Duke was deadly effective at finding crippled pheasants and delivering them to his owner, Rex. Unfortunately, he also found and delivered rocks. Large rocks, small rocks—any rocks. If Rex tried to throw the rock away, Duke just brought it back. So Rex trudged the world under the weight of rocks in his pockets.
“Too bad you can’t train him to bring back something a bit more useful,” I once joked to Rex. “Like gold nuggets.”
I didn’t realize it at the time, but I was onto something. We hunters really can train our retrievers and even our bird dogs to prospect for gold—antlered gold.
Anyone paying the slightest attention to the wonderful world of whitetails understands there is a huge and growing interest in shed antlers. The used bones make handsome chandeliers, doorknobs, lamps, towel racks, knife handles and much more. They sell by the piece, the set or the pound, and some massive sets sell for thousands of dollars (though most are worth only sentimental value).
Hunting shed antlers is becoming as popular as hunting mushrooms, wild asparagus or even un-shed antlers—you know, the ones still attached to the deer. Serious shed hunters are fanatics, devising strategies and even “antler traps” to garner old bones. The really smart ones hire canine help.
It makes sense. If dogs can be trained to sniff out drugs and explosives, why not antlers? Actually the amazing thing about antler-hunting dogs is not that they can be trained to find antlers, but that we only recently began training them. While we stroll through woods and fields looking for the distinctive white curves and points of dropped antlers, our four-legged partners can be covering five times more ground and looking with their noses as well as their eyes. They find the bones lying in thick brush, behind logs, even half submerged in swamps. Your reward is additional antlers. The dog’s reward is a good long run and indulging his hunting instincts.
“My German shorthair learned to search for and bring back sheds in about three weeks,” said DT Systems pro-staff member Ethan Pippitt. “Training him was pretty easy. It’s just scent recognition and building positive association with an antler.”
With just those basic tactics, even a rank amateur could devise several training scenarios that would work. For instance, you could place a shed antler beside your pup’s food dish. Each time you feed, put down the antler first, then the food. The pup associates the antler’s shape, texture and smell with the joy of eating. Another step might be to replace the dog’s fetching dummy with a chunk of antler. Use a blunt, straight piece to minimize any chance for injury, especially with a clumsy pup. If you don’t want the pup fetching hard or sharp antlers, check out the DogBone dummy antler from mooreoutdoors.net. It’s a soft, flexible antler designed specifically for training pups to fetch without fear of injury. After the pup is fetching the fake antler with enthusiasm, add a bit of shed antler scent (available from the same source) and move into blind retrieves.
“It’s crazy how easy the DogBone antler makes the training,” Pippitt said. “Puppies are excited about the shape, smell and look.”
While Labs, goldens and other retriever breeds seem obvious for this training, pointing breeds might result in more antlers, according to Pippitt. “On average the pointing breeds have better noses, so they have the potential to uncover more sheds,” Pippitt believes. “Once I had my shorthair excited about retrieving the fake antler, I added scent and hid it in the grass so he’d use his nose to hunt for it. Then I began setting the antler in the field while working the dog on planted birds. He’d find birds and antlers in the same run. Because I’d already been training him to retrieve the antler, it was natural for him to bring it in.”
Praise a dog for that and you know what will happen. But will this confuse him or ruin his primary mission, birds? Nah. It just becomes another trick in the dog’s repertoire. If you’re worried about him veering off a bird to fetch an antler, use a different command for fetching birds versus antlers. Personally, it wouldn’t bother me if, in the course of a day’s hunt for birds, my dog brought back a few antlers. The retrieve only takes a few seconds, and I can’t imagine the scent of an antler would lure a dog off the scent of fresh birds. Plus, unless you’re hunting a preserve in March or April, it’s unlikely you’ll encounter antlers while pursuing birds.

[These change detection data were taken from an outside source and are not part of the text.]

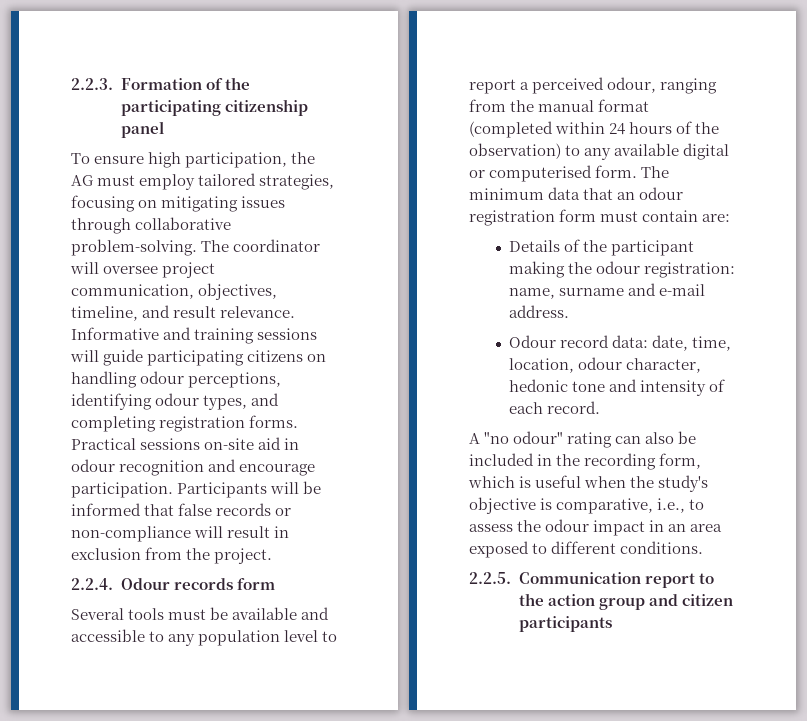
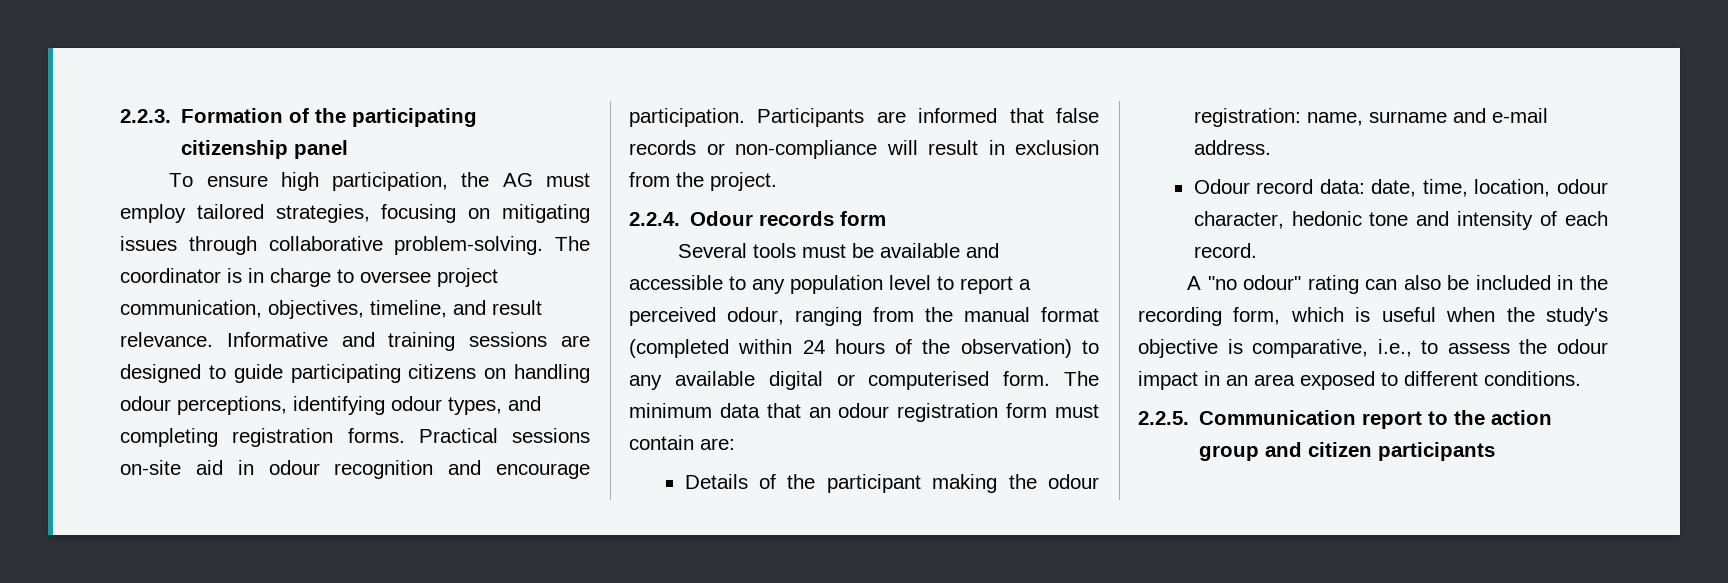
- The coordinator will oversee project communication, objectives, timeline, and result relevance.
+ The coordinator is in charge to oversee project communication, objectives, timeline, and result relevance.
- Informative and training sessions will guide participating citizens on handling odour perceptions, identifying odour types, and completing registration forms.
+ Informative and training sessions are designed to guide participating citizens on handling odour perceptions, identifying odour types, and completing registration forms.
- Participants will be informed that false records or non-compliance will result in exclusion from the project.
+ Participants are informed that false records or non-compliance will result in exclusion from the project.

Don’t worry if your dog doesn’t immediately transition from birds to antlers.
“Actually, my shorthair began by pointing all the antlers he saw or smelled,” Pippitt noted.
And that’s not a bad option, either. The dog points, you walk it up and if a bird doesn’t flush, you grab the antler. The antler “points” add anticipation and excitement to your day. More than likely, however, your pointing breed will wean itself from the antler pointing habit. Pippitt’s did.
“After a month he transitioned to just picking them up and bringing them back,” the young trainer said.
If you love finding shed antlers—or even if you just want another excuse to get outdoors to work your dog—train your pup to find and retrieve what the deer no longer need. You might even consider training him to find morel mushrooms and gold nuggets.